Paying off debt is a good goal to have. But doing it to the exclusion of an investment plan will most likely see you well short of where you want to be in retirement.

It takes significant time to build substantial wealth, 20 - 30 years. So focusing just on clearing debt and hoping you can somehow pull it together in the last 5-10 years of your working life is going to see you come up well short.

But according to a new survey by REST Industry Super Australians are doing just that.

Only 15% of 35 to 49 year olds are prioritising long-term savings, while property debt is the dominant priority for this age group.REST Industry Super’s latest whitepaper, What’s Next, surveyed 1,000 Australians aged between 35 to 49 year on the state of their financial health.

Of the respondents, 71% are paying off a mortgage, which is their main financial aim. Long-term savings are the fourth highest priority, after paying off debt and short-term savings.  Short-term savings, including holidays and education costs, was the top priority for those without mortgages.
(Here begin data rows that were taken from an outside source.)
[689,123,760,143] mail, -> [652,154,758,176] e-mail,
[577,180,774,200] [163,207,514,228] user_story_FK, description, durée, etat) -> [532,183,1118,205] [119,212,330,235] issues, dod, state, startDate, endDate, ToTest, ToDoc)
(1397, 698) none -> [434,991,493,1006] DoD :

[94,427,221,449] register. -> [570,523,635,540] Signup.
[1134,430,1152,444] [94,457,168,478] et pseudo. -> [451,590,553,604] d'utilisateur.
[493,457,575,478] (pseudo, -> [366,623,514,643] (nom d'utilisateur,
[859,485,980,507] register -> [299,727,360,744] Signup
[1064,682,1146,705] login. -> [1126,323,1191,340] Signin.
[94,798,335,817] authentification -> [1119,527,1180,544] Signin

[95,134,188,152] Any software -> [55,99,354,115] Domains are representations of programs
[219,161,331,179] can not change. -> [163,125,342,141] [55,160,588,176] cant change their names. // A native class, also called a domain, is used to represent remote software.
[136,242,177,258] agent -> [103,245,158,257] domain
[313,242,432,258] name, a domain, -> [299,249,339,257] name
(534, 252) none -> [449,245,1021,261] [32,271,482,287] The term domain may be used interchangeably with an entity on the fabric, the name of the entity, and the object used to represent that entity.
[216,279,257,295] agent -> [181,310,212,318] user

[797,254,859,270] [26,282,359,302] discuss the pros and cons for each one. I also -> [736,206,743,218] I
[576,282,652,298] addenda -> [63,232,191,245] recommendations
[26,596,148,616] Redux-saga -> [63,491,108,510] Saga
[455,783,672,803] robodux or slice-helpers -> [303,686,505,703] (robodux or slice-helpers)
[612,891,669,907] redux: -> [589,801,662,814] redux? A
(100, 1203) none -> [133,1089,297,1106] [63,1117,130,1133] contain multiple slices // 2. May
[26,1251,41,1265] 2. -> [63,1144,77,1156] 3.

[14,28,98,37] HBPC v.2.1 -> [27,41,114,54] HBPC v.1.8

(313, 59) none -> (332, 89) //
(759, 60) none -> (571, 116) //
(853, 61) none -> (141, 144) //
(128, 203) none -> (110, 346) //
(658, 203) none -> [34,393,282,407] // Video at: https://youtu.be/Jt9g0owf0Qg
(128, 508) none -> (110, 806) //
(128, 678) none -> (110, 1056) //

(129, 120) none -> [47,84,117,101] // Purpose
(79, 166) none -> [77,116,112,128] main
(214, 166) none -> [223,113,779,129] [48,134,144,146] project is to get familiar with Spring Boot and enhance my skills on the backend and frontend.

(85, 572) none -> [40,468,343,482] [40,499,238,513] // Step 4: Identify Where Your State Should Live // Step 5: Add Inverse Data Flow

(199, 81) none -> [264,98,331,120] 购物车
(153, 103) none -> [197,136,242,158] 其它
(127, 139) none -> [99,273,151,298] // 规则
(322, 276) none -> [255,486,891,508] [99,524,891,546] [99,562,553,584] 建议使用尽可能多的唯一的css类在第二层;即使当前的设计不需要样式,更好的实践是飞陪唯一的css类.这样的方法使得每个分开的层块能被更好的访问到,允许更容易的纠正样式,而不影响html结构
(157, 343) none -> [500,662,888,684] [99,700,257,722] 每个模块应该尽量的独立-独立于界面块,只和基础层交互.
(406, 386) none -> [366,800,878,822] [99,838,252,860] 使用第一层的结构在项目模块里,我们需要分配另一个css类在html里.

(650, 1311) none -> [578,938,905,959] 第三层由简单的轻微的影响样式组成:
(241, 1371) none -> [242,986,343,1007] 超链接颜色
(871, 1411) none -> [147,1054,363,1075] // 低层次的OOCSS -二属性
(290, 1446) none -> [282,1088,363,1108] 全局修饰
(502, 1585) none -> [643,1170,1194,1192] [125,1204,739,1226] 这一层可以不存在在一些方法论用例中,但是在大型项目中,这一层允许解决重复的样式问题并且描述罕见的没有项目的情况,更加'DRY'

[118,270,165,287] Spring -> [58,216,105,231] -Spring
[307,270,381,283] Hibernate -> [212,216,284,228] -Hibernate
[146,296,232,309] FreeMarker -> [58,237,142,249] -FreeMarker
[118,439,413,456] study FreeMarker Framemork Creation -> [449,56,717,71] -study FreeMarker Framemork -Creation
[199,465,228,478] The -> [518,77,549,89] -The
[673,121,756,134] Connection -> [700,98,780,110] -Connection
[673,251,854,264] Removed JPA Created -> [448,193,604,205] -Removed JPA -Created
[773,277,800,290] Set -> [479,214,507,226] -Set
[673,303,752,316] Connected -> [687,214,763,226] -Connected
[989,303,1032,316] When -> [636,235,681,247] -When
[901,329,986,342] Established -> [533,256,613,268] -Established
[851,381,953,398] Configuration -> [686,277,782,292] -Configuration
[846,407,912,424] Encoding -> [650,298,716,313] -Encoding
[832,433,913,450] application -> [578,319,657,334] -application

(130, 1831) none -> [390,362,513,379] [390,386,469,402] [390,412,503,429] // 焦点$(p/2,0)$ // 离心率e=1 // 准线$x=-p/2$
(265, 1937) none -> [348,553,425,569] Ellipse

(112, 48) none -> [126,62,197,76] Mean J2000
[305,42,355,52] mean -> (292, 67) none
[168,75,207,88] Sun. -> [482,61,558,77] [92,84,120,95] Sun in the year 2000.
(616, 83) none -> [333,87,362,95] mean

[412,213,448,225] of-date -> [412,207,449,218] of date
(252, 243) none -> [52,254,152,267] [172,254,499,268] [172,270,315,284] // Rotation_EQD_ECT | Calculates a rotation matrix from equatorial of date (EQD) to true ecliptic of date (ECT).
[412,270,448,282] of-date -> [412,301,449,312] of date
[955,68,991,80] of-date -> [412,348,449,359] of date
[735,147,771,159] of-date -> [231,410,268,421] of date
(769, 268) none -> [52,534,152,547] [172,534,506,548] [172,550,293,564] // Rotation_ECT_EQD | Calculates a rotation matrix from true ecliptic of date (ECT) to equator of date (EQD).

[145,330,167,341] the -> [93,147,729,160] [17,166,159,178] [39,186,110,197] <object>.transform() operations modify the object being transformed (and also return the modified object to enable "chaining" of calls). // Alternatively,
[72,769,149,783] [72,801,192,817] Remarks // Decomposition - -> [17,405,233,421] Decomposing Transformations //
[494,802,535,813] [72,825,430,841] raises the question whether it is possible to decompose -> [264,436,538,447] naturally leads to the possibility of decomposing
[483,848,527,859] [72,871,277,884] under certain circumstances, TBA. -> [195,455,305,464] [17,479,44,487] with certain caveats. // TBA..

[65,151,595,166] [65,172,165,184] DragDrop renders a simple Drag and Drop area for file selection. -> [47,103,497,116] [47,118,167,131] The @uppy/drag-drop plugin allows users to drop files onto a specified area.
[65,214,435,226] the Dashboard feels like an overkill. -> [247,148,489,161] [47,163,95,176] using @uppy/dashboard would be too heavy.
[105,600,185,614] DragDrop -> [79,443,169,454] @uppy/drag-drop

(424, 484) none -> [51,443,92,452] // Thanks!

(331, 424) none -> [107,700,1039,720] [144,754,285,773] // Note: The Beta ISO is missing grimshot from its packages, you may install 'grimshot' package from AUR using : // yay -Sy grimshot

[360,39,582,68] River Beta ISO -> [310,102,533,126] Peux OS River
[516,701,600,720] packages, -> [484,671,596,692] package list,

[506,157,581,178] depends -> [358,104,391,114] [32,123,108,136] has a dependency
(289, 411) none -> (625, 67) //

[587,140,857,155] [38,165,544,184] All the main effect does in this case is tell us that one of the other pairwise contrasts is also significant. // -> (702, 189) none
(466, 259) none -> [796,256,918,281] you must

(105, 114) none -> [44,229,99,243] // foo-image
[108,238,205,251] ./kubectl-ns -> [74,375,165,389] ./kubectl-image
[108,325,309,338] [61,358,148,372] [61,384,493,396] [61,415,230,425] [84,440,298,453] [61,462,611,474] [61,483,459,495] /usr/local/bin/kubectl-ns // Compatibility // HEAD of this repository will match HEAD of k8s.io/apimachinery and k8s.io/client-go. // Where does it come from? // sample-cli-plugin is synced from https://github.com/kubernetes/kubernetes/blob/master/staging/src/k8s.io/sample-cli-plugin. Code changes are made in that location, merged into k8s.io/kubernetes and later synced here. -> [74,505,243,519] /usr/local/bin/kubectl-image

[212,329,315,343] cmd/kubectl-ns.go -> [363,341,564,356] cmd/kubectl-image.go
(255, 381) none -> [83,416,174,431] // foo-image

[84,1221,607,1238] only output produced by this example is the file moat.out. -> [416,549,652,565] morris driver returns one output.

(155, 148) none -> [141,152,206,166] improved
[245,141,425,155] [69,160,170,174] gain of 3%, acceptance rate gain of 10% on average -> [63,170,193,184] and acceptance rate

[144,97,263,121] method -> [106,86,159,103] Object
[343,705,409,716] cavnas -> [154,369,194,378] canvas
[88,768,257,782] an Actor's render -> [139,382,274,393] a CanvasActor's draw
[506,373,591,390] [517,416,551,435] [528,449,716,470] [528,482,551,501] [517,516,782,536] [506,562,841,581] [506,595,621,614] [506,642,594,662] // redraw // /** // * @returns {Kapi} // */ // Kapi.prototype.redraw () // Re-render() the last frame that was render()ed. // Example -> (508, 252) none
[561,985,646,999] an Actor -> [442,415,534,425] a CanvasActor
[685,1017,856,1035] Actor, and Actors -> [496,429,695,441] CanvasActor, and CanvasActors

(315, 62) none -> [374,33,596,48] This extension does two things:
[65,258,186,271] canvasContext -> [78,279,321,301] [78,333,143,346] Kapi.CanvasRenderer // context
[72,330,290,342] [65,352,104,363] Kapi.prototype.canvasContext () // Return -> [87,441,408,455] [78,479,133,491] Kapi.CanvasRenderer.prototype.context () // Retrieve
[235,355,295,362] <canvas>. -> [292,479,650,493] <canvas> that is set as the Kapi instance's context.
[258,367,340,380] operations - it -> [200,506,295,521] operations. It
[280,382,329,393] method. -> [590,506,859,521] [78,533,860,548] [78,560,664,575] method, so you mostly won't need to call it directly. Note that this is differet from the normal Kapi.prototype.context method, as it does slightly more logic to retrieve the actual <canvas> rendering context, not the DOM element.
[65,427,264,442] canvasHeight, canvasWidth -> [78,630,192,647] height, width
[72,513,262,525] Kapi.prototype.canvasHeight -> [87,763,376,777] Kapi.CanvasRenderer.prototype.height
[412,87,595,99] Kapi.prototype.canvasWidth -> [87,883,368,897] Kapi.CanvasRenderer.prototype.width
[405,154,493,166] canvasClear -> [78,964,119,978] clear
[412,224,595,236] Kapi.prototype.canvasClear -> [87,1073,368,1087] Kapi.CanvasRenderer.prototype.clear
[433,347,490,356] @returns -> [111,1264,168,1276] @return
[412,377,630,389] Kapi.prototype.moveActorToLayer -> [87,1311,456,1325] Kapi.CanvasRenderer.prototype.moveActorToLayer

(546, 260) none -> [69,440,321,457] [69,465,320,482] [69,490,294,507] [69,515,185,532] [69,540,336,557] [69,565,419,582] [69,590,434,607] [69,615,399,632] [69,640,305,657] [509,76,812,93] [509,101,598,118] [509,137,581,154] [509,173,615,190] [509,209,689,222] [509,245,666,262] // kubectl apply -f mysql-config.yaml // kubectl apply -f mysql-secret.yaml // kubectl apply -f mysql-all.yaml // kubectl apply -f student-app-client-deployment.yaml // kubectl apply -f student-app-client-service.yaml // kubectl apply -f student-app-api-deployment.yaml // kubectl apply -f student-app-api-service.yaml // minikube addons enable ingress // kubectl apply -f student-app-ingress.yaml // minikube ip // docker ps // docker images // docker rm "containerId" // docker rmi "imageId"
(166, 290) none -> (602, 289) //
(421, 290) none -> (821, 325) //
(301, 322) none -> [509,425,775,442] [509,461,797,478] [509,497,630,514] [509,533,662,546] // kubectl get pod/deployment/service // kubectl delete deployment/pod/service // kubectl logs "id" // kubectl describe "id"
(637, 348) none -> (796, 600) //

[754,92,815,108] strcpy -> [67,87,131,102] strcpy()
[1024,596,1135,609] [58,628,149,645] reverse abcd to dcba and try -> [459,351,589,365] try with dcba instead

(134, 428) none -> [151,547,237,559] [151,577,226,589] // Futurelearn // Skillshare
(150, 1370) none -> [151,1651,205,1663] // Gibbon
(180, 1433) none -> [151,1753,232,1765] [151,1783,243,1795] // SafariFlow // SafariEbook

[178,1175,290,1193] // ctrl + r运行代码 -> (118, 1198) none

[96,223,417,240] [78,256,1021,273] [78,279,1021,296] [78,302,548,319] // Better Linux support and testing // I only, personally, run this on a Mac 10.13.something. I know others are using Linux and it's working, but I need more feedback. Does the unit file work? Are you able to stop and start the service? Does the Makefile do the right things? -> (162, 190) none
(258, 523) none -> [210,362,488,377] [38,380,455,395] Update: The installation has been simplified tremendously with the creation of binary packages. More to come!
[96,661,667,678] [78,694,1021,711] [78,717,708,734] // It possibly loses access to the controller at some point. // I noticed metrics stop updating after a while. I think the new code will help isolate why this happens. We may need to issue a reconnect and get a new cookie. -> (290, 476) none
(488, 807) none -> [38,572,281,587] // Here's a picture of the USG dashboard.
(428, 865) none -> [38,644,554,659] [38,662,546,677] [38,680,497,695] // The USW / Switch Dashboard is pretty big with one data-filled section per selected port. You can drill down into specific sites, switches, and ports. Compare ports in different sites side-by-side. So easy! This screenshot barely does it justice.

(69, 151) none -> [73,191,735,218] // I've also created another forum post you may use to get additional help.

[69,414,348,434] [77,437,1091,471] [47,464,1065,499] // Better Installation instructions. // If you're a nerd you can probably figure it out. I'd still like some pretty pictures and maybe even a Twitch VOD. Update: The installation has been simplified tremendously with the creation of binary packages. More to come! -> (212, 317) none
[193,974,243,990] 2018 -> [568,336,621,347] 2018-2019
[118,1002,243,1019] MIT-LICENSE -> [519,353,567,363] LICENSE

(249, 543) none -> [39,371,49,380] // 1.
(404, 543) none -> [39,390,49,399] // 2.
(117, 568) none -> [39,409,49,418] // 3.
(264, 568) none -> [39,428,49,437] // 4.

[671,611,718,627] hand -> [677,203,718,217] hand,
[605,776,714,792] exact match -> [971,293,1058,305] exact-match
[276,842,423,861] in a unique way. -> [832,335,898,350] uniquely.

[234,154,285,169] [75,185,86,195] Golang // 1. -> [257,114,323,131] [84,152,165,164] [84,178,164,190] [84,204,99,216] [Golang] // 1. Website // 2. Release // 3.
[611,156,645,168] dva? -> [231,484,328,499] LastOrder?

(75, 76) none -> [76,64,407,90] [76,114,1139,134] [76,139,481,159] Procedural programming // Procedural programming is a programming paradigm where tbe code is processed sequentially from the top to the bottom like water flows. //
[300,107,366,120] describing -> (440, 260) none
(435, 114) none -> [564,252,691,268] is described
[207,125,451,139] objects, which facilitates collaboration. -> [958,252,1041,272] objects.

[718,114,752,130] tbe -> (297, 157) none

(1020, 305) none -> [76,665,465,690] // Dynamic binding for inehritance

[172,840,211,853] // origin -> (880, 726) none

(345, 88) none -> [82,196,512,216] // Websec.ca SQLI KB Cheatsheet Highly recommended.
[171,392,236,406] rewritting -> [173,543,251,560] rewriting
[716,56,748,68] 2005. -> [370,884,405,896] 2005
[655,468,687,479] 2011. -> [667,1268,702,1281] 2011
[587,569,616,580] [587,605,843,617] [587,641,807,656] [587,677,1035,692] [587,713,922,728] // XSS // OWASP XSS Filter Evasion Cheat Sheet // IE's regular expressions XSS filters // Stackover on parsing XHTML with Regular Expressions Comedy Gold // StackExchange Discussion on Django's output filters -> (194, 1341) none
REST CEO Damian Hill said that it’s encouraging to see this group take control of their immediate finances, including getting their mortgage under control. However, he said that it seems to be to the detriment of planning for the future.

“We know that relying solely on employer super contributions is unlikely to support the kind of lifestyle most Australians want in retirement, so it’s important to prioritise saving for post-work life as well,” Hill said.

“This is even more the case since the recent government announcement to delay the increase in the superannuation guarantee contribution rate to 12% until 2025.”

The 8% of respondents who owned their home outright prioritised retirement as their most important goal.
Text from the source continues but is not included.